All news

Russia’s Supreme Court upholds verdict to student convicted for attempt to join IS

The court ruling comes into force on Wednesday
Varvara Karaulova  Dmitry Serebryakov/TASS
Varvara Karaulova
© Dmitry Serebryakov/TASS

MOSCOW, March 22. /TASS/. The Supreme Court of Russia on Wednesday upheld the verdict against former Moscow State University student, Varvara Karaulova (now Alexandra Ivanova), sentenced to four and a half years in prison for attempting to join the Islamic State. The court thus turned down the appeal by Karaulova’s defense attorneys, a TASS correspondent reported from the courtroom.

"The court ruled to leave the verdict of the Moscow District Military Court unchanged, while the defense attorneys’ complaints were rejected," the Board of Appeals announced.

The court ruling comes into force on Wednesday.

Karaulova’s defense plans to appeal her case to the European Court of Human Rights (ECHR), defense attorney Sergey Badamshin informed TASS.

"We have already lodged a complaint about Karaulova’s detention. Now we intend to appeal the verdict," he said.

The parties’ stances

During the court session, the prosecutors asked to leave the verdict unchanged arguing that Karaulova’s actions were qualified correctly.

The defendant and her attorney insisted the verdict be based only on assumptions. According to her defense lawyers, Karaulova noted that she had voluntarily ended correspondence with the alleged IS recruiter, while the court had no evidence that she planned to take part in IS activities. In her letters, she only expressed the desire to start a family.

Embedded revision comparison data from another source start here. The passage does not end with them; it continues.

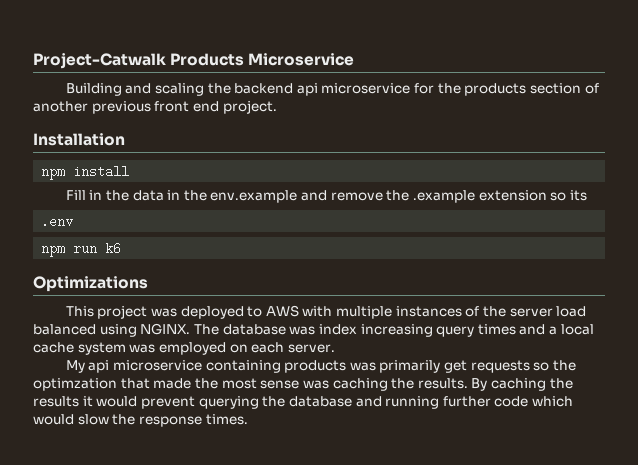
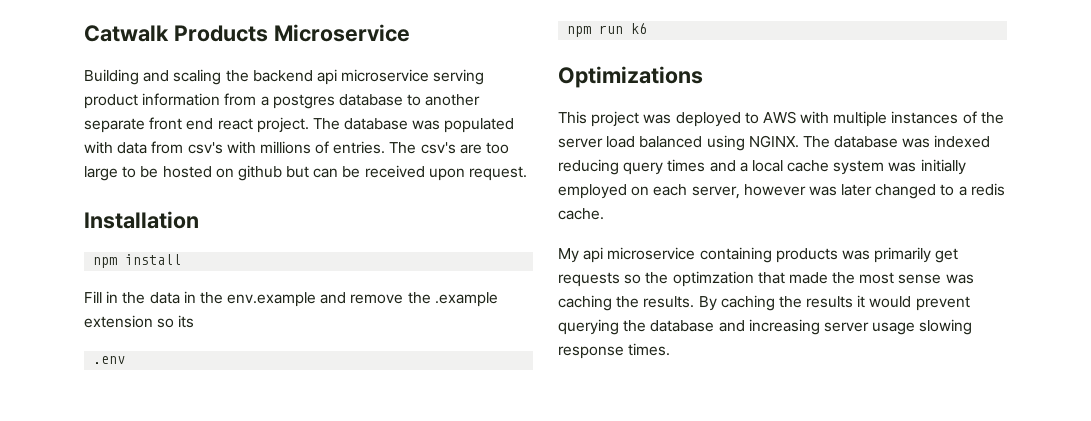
[33,53,166,69] Project-Catwalk -> [84,25,169,42] Catwalk
[414,83,599,96] [33,101,151,114] for the products section of another previous -> [433,69,485,85] [84,93,481,109] [84,118,145,133] serving product information from a postgres database to another separate
(219, 106) none -> [217,118,253,130] react
(277, 107) none -> [312,118,515,133] [84,141,510,154] [84,165,528,181] The database was populated with data from csv's with millions of entries. The csv's are too large to be hosted on github but can be received upon request.
[318,324,433,337] index increasing -> [934,135,991,148] [558,159,619,175] indexed reducing
(156, 348) none -> [920,159,966,175] initially
[287,344,335,353] server. -> [691,183,1005,199] [558,208,604,220] server, however was later changed to a redis cache.
[385,396,574,409] [33,414,136,425] running further code which would slow the -> [748,319,973,335] increasing server usage slowing

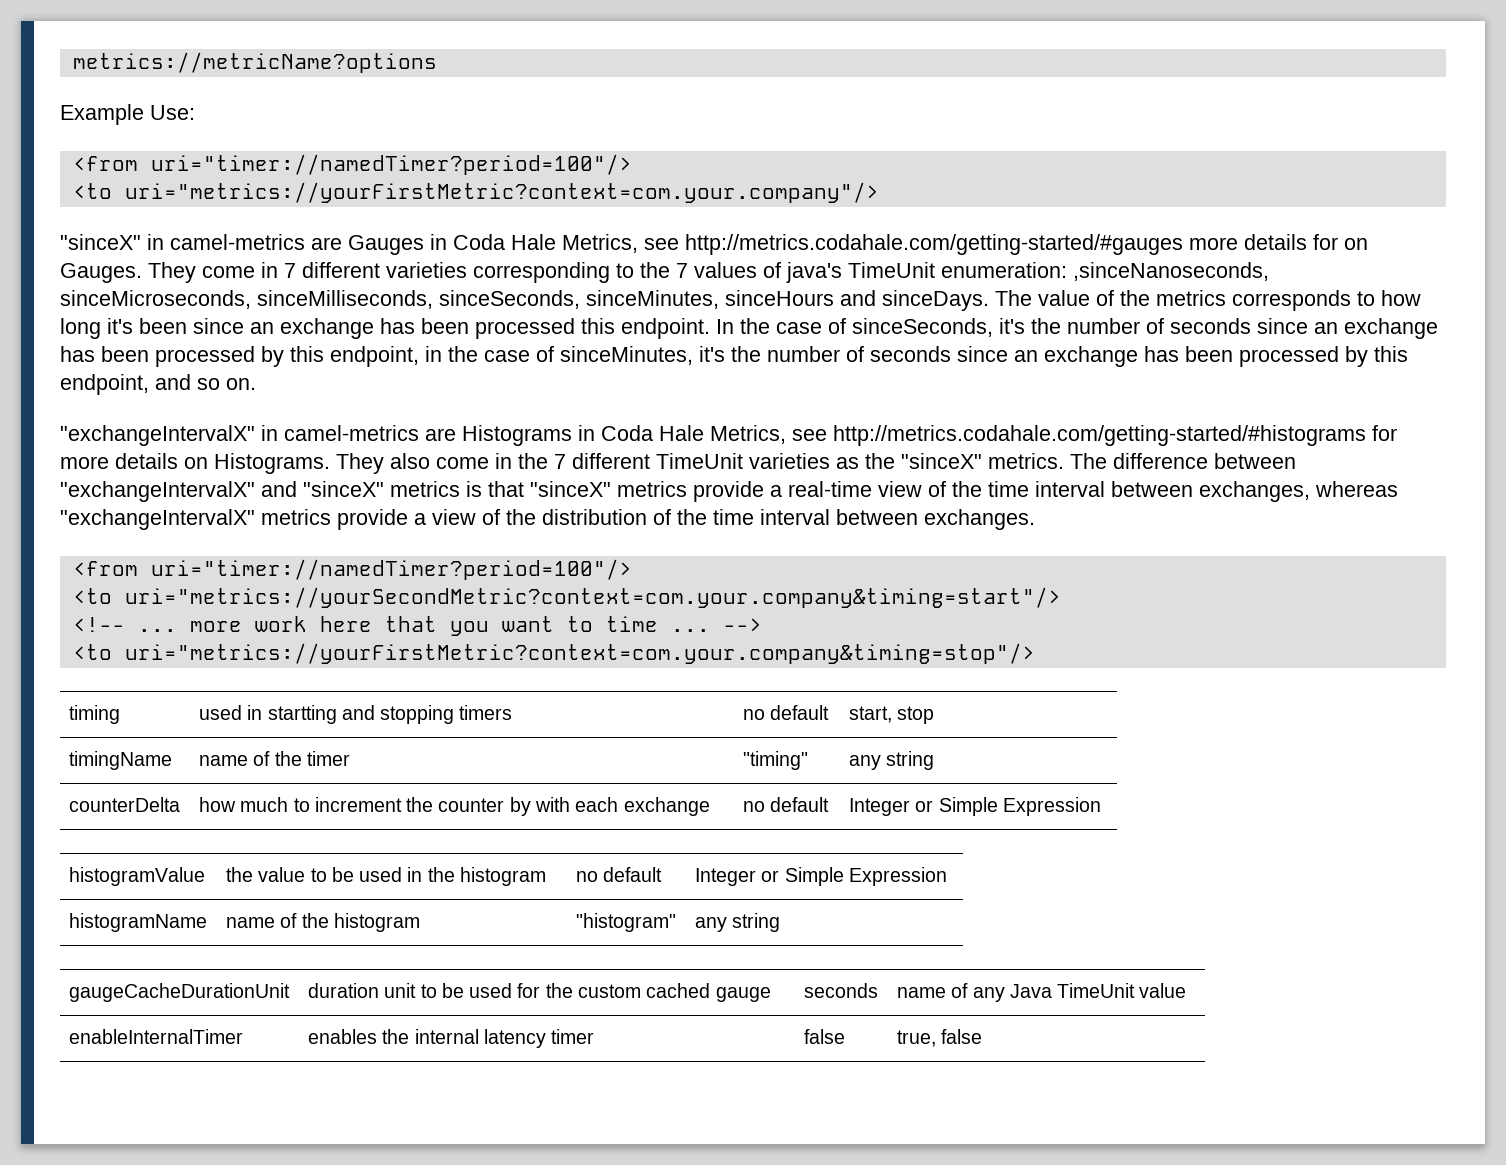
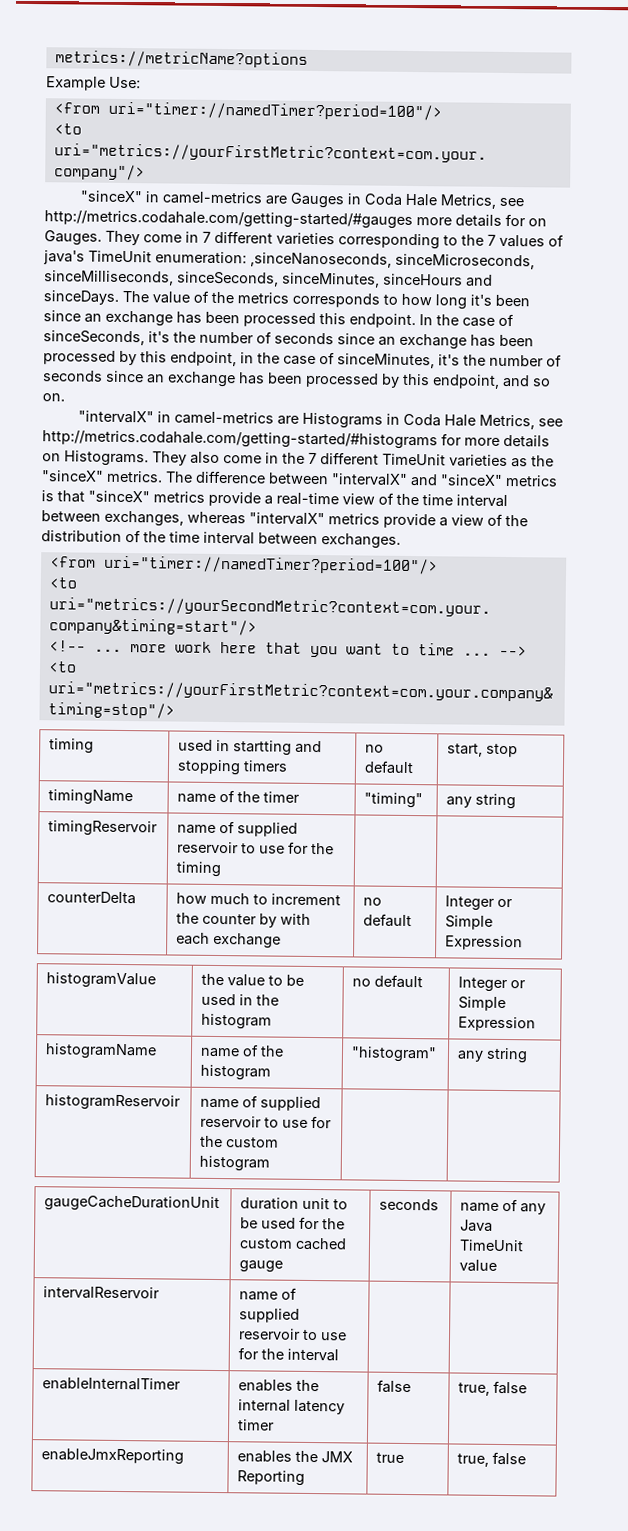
[60,425,255,446] "exchangeIntervalX" -> [77,410,154,424] "intervalX"
[60,481,255,502] "exchangeIntervalX" -> [331,473,408,486] "intervalX"
[60,509,255,530] "exchangeIntervalX" -> [249,512,325,526] "intervalX"
(935, 760) none -> [48,820,159,837] [177,821,299,837] [177,841,335,855] [176,861,222,878] // timingReservoir | name of supplied reservoir to use for the timing | |
(781, 922) none -> [45,1094,182,1111] [200,1095,322,1112] [200,1115,333,1129] [200,1135,280,1148] [199,1155,271,1172] // histogramReservoir | name of supplied reservoir to use for the custom histogram | |
(1187, 990) none -> [43,1286,161,1300] [239,1287,298,1301] [239,1308,301,1323] [238,1328,348,1341] [238,1347,340,1362] // intervalReservoir | name of supplied reservoir to use for the interval | |
(983, 1036) none -> [41,1448,185,1465] [237,1450,354,1463] [237,1470,306,1486] [376,1452,405,1463] [457,1451,527,1467] // enableJmxReporting | enables the JMX Reporting | true | true, false

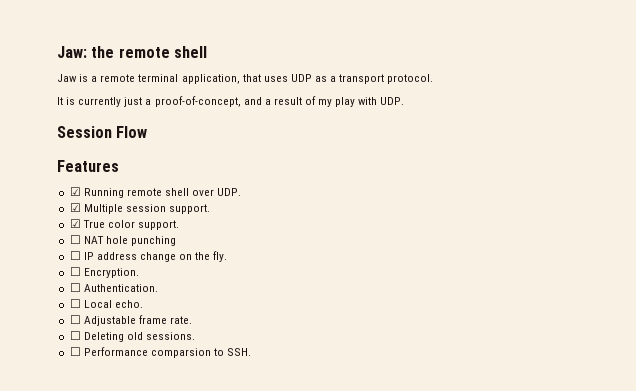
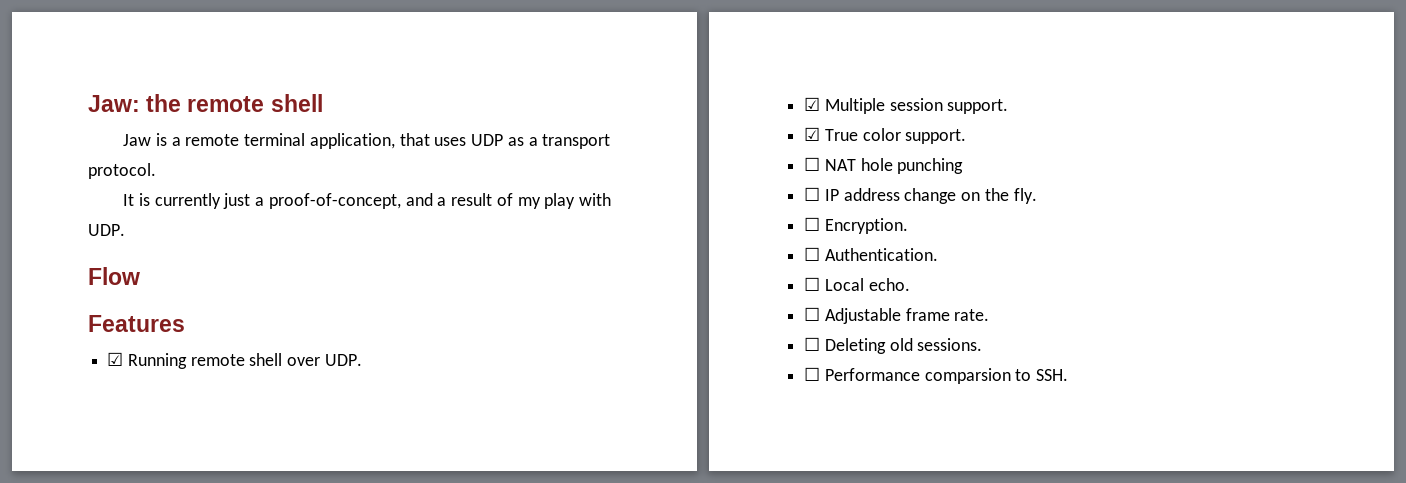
[57,126,112,138] Session -> (125, 230) none

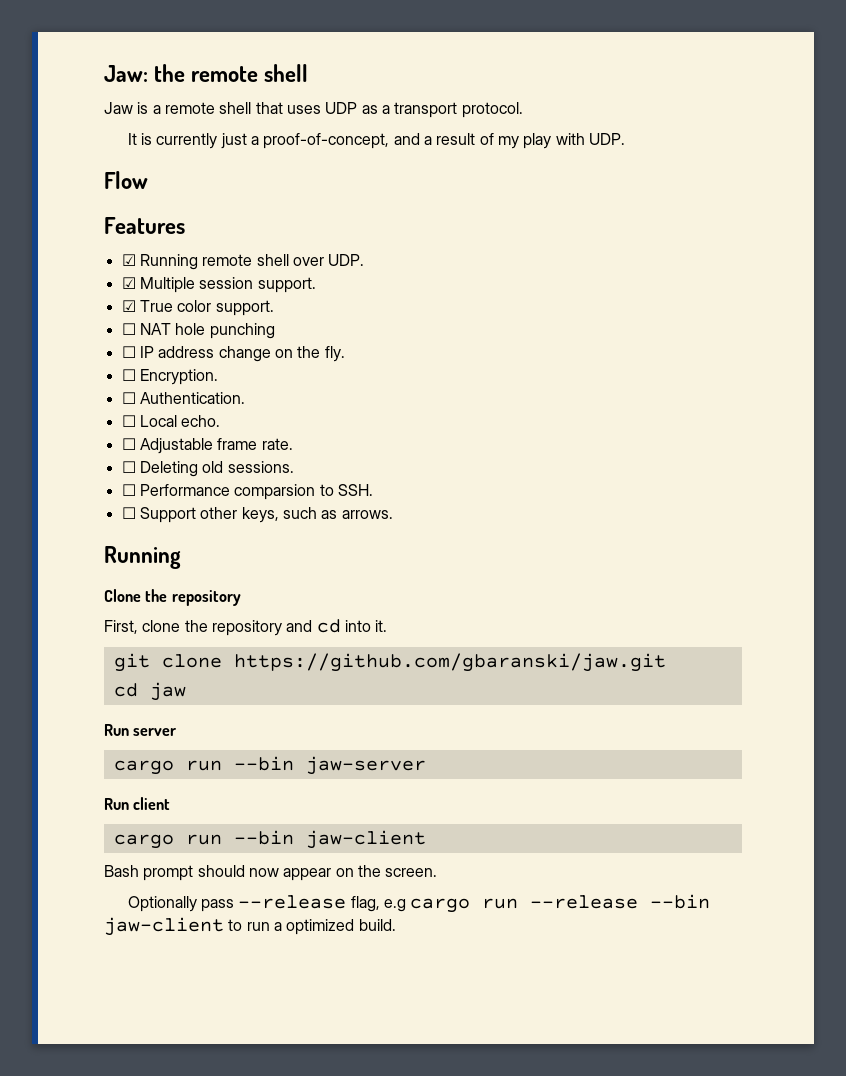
[244,133,395,149] terminal application, -> [219,102,252,114] shell
(1069, 375) none -> [121,507,393,523] [104,546,181,569] [104,589,241,606] [104,619,388,636] [113,653,666,672] [113,682,186,701] [104,724,177,736] [113,756,426,775] [104,797,171,810] [113,830,426,849] [104,865,438,881] [127,894,711,913] [104,917,396,936] // ☐ Support other keys, such as arrows. // Running // Clone the repository // First, clone the repository and cd into it. // git clone https://github.com/gbaranski/jaw.git // cd jaw // Run server // cargo run --bin jaw-server // Run client // cargo run --bin jaw-client // Bash prompt should now appear on the screen. // Optionally pass --release flag, e.g cargo run --release --bin jaw-client to run a optimized build.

The appeal also noted that Ivanova's (Karaulova's) sentence was excessively severe, and her attorneys considered it unfounded.

Karaulova case

Varvara Karaulova decided to join the Islamic State’s group called Badr with a view to eventually carrying out an act of sabotage - in Syria or Europe - by carrying out a suicide bomb attack. The young woman established contact with a recruiter named Airat Samatov on a social network to become a member of one of the group’s cells.

Karaulova left home on May 27, 2015. She told her parents that she was setting off to the university campus, but secretly slipped away to Istanbul. On June 4, the Turkish branch of Interpol detained her and another 12 Russians when they were crossing Turkey’s southern border with Syria. She was returned to Russia by flight from Istanbul on June 12, 2015.

On December 22, 2016, the Moscow District Military Court sentenced her to four and a half years in jail.